Using Jules de Gaultier’s 1921 characterization of le bovarysme as “un mode de vision” indicative of “le pouvoir départi à l’homme de se concevoir autre qu’il n’est” (55, 13), I show how Flaubert binds the discourses of the romantic novel and of the fashion journal together in Emma’s fantasy to show that they produce analogous and mutually reinforcing effects on her. More specifically, what pushes Emma to consume both romantic literature and fashion journals is rooted in the same

impulse—that is, the urge to escape the ennui of her provincial existence by deriving another reality from text. In turn, Emma’s consumption of these texts, both literary and periodical, has the same effect: in fueling her social and sartorial ambitions, they render her blind to the unbridgeable distance between her literary fantasy and her provincial reality. Her repeated—and, ultimately, frustrated—attempts to distinguish herself through dress is thus symptomatic of her bovarystic belief that she can

somehow transform her prosaic life into an elegant and singular existence. Flaubert reveals his protagonist’s endemic bovarysme through her profoundly ironic

relationship to fashion: the more that Emma seeks a sense of distinction through sartorial (and therefore social) superiority, the more that her clothing reveals her utter sameness or contiguity with the provincial milieu she so desperately tries to escape.
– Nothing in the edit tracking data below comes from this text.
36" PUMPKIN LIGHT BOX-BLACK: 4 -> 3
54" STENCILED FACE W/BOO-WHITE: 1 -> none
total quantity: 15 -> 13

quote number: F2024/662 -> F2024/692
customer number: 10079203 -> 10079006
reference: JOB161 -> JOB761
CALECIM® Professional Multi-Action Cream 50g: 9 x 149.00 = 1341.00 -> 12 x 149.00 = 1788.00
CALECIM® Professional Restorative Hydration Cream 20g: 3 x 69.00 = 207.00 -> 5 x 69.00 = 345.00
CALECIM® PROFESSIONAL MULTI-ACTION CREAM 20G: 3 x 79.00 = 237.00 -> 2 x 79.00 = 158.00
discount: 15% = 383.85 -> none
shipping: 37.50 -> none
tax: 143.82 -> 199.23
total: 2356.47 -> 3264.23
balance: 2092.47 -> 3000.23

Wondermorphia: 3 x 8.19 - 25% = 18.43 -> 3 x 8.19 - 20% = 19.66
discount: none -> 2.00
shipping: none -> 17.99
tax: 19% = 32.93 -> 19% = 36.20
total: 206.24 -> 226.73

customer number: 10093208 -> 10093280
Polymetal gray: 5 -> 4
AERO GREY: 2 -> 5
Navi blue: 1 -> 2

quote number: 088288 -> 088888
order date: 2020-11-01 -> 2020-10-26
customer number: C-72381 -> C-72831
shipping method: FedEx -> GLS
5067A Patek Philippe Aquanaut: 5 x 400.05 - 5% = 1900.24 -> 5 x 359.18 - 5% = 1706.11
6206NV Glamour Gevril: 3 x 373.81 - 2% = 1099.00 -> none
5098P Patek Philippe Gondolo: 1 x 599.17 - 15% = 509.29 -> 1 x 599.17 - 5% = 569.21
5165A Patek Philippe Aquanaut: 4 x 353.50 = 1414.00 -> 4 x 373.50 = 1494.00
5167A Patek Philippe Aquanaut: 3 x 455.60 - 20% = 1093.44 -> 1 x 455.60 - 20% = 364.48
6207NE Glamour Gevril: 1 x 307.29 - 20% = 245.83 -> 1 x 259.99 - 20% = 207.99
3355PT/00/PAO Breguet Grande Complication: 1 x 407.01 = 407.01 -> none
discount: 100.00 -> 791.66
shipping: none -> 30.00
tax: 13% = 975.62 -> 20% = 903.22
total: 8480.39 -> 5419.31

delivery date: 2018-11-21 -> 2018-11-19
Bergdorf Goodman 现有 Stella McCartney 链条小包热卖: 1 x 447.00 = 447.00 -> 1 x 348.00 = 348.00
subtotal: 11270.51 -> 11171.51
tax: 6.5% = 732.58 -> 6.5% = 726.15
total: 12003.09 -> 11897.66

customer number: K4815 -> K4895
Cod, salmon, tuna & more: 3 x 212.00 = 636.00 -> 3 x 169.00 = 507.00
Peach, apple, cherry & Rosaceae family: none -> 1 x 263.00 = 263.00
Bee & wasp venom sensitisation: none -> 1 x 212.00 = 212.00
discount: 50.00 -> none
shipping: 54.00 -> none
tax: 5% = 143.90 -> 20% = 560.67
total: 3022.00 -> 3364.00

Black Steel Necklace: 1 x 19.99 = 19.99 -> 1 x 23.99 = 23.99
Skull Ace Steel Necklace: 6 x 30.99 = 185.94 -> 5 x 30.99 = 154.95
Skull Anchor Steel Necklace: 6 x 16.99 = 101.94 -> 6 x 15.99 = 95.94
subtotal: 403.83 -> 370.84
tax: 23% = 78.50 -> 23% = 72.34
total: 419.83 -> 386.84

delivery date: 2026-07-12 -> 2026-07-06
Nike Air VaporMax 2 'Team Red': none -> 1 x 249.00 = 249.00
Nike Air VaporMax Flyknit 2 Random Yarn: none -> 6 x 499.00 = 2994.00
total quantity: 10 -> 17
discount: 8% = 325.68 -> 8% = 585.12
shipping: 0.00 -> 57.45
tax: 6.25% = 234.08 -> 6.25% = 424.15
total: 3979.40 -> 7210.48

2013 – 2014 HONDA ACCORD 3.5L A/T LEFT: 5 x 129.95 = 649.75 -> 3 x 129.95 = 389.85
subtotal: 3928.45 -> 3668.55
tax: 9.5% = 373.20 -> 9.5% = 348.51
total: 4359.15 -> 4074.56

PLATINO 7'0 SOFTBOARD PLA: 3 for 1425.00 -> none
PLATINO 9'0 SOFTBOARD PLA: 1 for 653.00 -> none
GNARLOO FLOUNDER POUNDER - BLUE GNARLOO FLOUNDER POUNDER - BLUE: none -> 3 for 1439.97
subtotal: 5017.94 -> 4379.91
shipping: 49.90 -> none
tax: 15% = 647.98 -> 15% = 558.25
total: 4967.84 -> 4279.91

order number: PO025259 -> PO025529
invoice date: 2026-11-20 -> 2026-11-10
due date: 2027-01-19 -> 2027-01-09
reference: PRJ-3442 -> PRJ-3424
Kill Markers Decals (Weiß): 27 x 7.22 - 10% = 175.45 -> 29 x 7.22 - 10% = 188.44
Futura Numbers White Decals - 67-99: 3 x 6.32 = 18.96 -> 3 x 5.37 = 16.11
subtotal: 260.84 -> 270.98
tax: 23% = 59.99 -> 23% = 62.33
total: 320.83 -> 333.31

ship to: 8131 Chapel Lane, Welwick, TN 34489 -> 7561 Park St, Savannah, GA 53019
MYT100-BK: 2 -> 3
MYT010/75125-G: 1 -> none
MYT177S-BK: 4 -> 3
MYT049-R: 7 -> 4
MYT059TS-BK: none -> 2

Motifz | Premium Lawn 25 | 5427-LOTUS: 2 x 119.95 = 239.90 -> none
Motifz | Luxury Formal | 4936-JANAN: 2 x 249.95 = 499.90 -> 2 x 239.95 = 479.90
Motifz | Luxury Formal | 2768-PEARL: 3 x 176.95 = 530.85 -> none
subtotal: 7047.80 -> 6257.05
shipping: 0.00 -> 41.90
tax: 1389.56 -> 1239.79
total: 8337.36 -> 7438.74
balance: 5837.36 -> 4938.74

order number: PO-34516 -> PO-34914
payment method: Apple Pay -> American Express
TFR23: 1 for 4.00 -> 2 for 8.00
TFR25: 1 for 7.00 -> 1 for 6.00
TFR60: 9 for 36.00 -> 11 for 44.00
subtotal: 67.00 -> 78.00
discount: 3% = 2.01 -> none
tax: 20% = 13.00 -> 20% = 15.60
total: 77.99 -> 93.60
My argument is developed over four stages. First, using Jean Baudrillard’s concept of the “orders of simulacra” (imitation, production, and simulation) as a framework, I describe the seismic shift in the sartorial landscape of nineteenth- century France and how fashion journals, at once descriptive and prescriptive, shaped their female audience through the promotion of certain kinds of looking and

 

interpretive practices. Because their commercial viability depended on their readers’ willingness to buy their wares, these publications sold a “romance” of a different sort: that of the possibility of social ascension through elegant dressing. Second, I show how the question of distinction—between the obscene and the moral, between the disingenuous and the sincere, between reality and illusion—through visual

interpretation was of central importance both in Flaublert’s obscenity trial and in Gaultier’s definition of le bovarysme as psychological pathology. I discuss how these problems of distinction are intimately related to Emma’s own pursuit of distinction through fashion. Third, I explore how fashion and fashion journals—both as Emma consumes them and as Flaubert imitates them in the novel—reveal Emma’s

scotomatous vision of the world: Flaubert repeatedly shows that where Emma perceives difference (and where she seeks distinction), there is only sameness. I also argue that Emma’s consumption of fashion journals is one of many examples of dangerous reading in the novel in which the reader unsuccessfully tries to translate text to lived experience. Fourth, I discuss how the end of the novel, with Emma’s effacement and Homais’ exaltation, ultimately constitutes a critique of the disingenuous distinctions of the political culture of Second Empire France.